Sherwood eyed me a couple of beats, allowing himself the slightest smile. “And all this proves what, doc? Blow me away . . .”

“I’m simply saying if we looked into these other cases, what are the chances we might find something in the form of an open eye on those victims too?”

He rolled his eyes at me. “You’re watching too many detective shows, doc. You’re starting to make me wonder about you.”

“So then tell me,” I asked, meeting his stare, “why are we driving all this way up to see Susan Pollack?”

He shot me a look, then shifted his gaze back to the road and drove on for a while in silence.

The traffic was light that time of the morning, so the miles flew by as we sped up the coast. We passed through the wine country around Paso Robles, where I knew a lot of great zinfandels came from. The fog lifted and it became bright and sunny. I dozed, looking at the rolling vineyard-covered hills.

When I woke, an hour and a half in, I tried to change the subject to something personal. “Was that your wife and daughter I saw in your office?”

He looked back with a question in his gaze.

“The pictures,” I said, “on your credenza.”

He merely nodded at first, not offering a whole lot more. Then, after about a minute, he added: “Dorrie died a little over a year ago. Pancreatic cancer. Two months. Went like that! My daughter lives up in Washington State. She’s married to an air force flight instructor up there.”

“There’s just her?”

He nodded. Then after another pause he said, “We had a son, Kyle, who died when he was nine. Boating accident.”

“I’m sorry,” I told him.

“Years ago.” He shrugged, sloughing it off. “He’d be thirty now.”

“I meant about your wife too.”

My thoughts went to what he’d said about his liver. He’d received a transfer. He’d been handed a brand-new lease on life. But I wondered, for what?

“We had all these plans,” Sherwood suddenly volunteered, his eyes ahead, “for when I retired. We were gonna spend six months and go camping down in South America. Patagonia. Bottom of the world. Supposed to be incredible down there. Some of the best fly-fishing going. Ever been there?”

“No,” I said, “I haven’t.” Kathy and I had always talked about going to Machu Picchu. For her next significant birthday.

“Then I got sick . . .” His voice trailed off.

“Your liver?”

He eyed me, probably figuring I knew precisely what eroded a liver. And what were the signs of possible rejection, after some years.

He said, “I used to hit the bottle a bit. After Kyle died. Probably cost me a rank or two in my career. The damage was pretty far along. I was lucky to find a match. Some pastor keeled over in the middle of his sermon. Edward J. Knightly. My lucky day!”

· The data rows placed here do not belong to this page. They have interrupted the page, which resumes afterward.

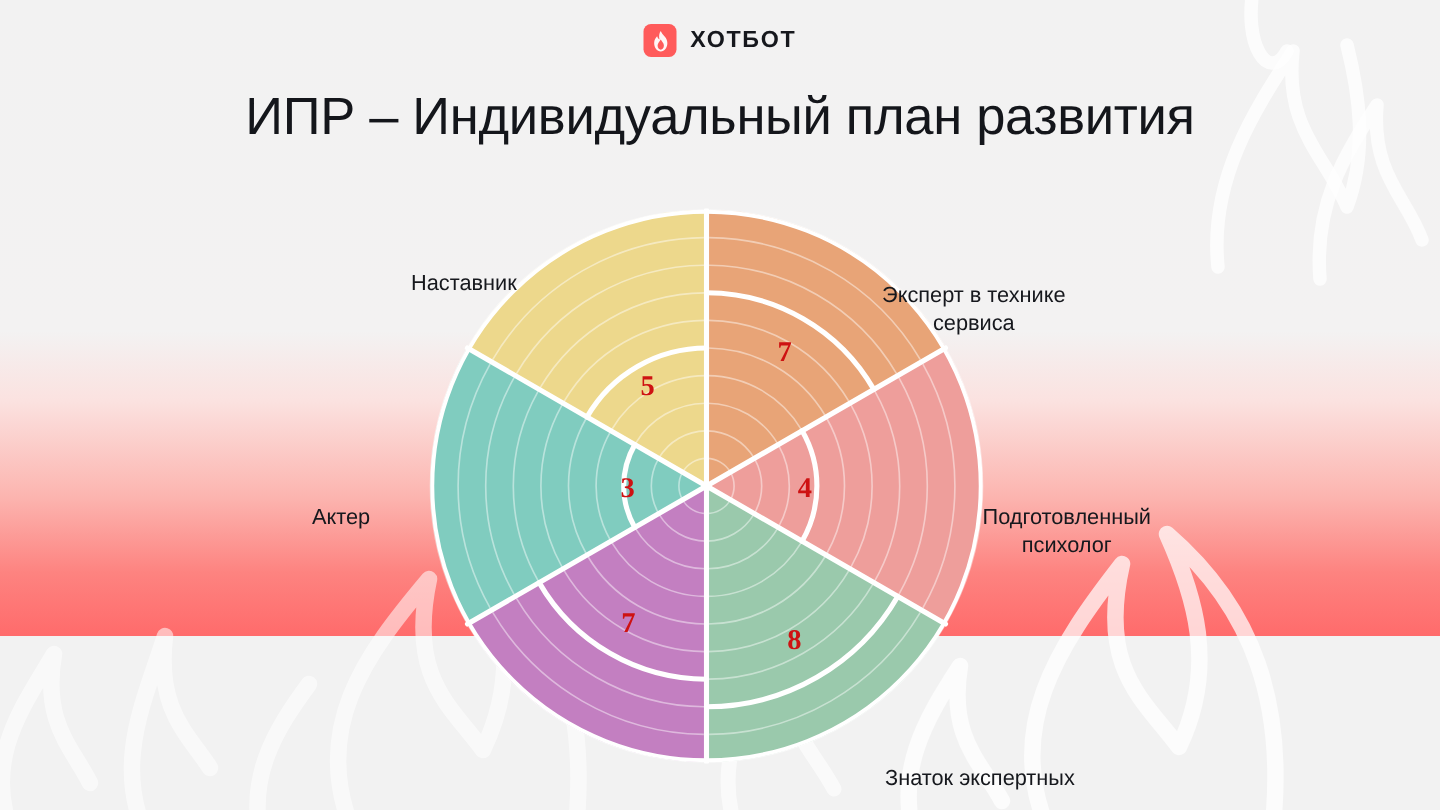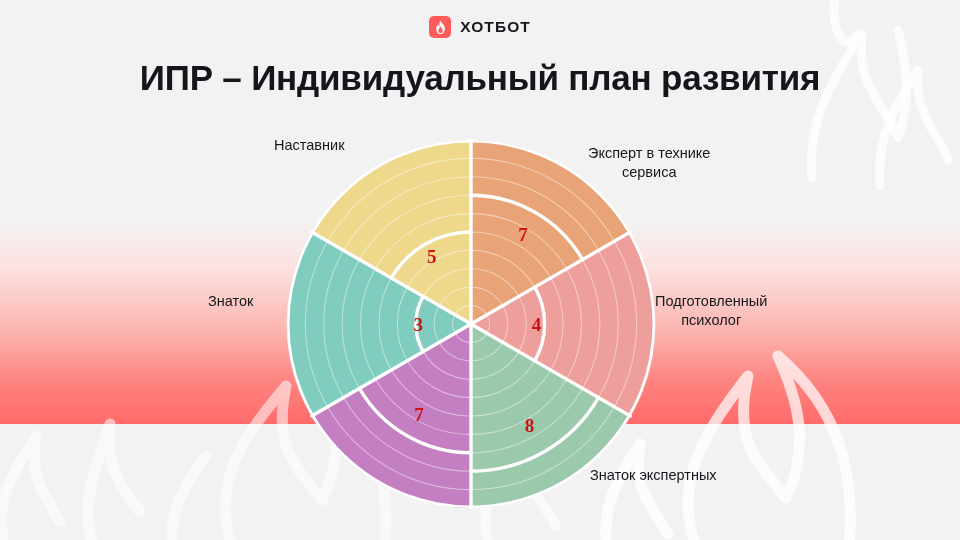"ИПР – Индивидуальный план развития" .title { font-weight: bold -> normal }
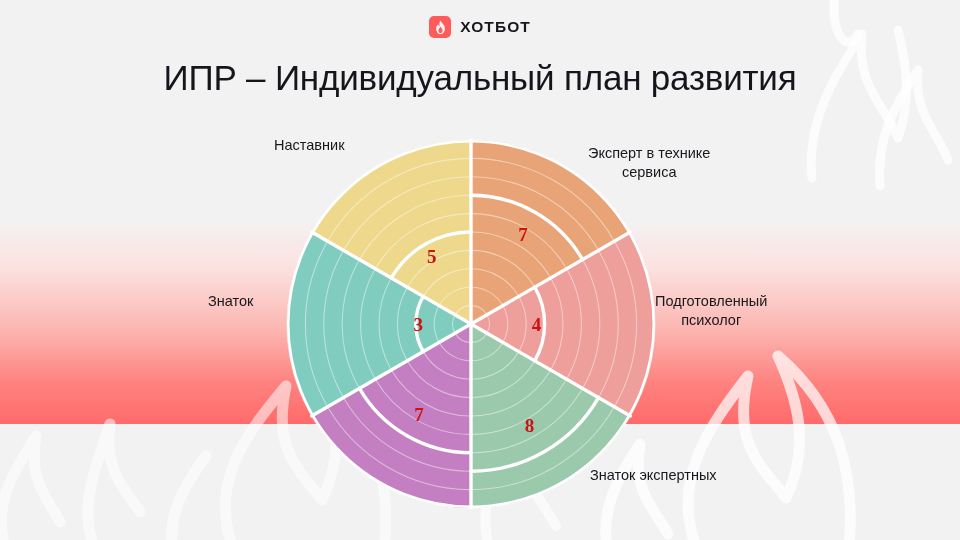"Наставник" .lbl { margin-top: none -> 44px }
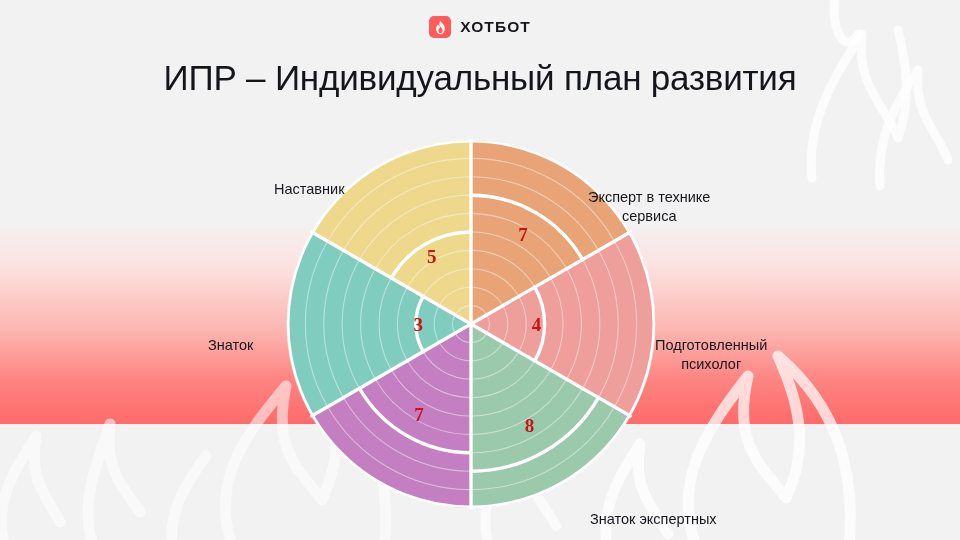"Знаток" div.lbl { text: Знаток -> Актер }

“Funny how it works,” I said.

“Yeah, funny . . . Soon as I got back from the hospital, Dorrie starts to feel discomfort in her side. Can’t keep her food down. Always tired. Lotta good the damn thing’s done me.” He changed lanes. “Sort of a waste, if you ask me. What do you think?”

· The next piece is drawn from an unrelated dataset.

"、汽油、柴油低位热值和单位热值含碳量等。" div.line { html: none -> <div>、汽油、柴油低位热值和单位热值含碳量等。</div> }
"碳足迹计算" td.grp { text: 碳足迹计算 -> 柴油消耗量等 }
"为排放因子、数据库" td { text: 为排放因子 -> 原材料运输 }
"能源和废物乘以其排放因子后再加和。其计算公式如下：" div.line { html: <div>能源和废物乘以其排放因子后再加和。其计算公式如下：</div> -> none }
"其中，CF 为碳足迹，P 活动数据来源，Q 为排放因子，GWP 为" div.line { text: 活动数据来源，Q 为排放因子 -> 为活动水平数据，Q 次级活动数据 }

“I don’t know.” I shrugged. “Ask me again when I get on that plane.”

Sherwood glanced at me, and for the first time, I think I actually saw him smile.

I asked, “Are you taking your immunosuppressants?” I had noticed some bruising on his arms. And his eyes were a trace yellow, icteric. Signs that things might not be going along as well as they could.

“Of course I’m taking them,” he replied, turning back to the road at my question.

In Gilroy, garlic capital of the world, we stopped to use the john and fill up the car. I grabbed an In-N-Out burger. It was only another hour or so to San Jose and the Bay Area. Another hour into San Francisco and then across the Bay Bridge into Marin.

“So do we have a plan?” I asked as we got back on the road.

“A plan?” He looked at me with a furrowed brow.

“For how we’re going to handle Susan Pollack? What we’re going to say?”

He changed lanes and flicked the AC higher. “Yeah, I have a plan.”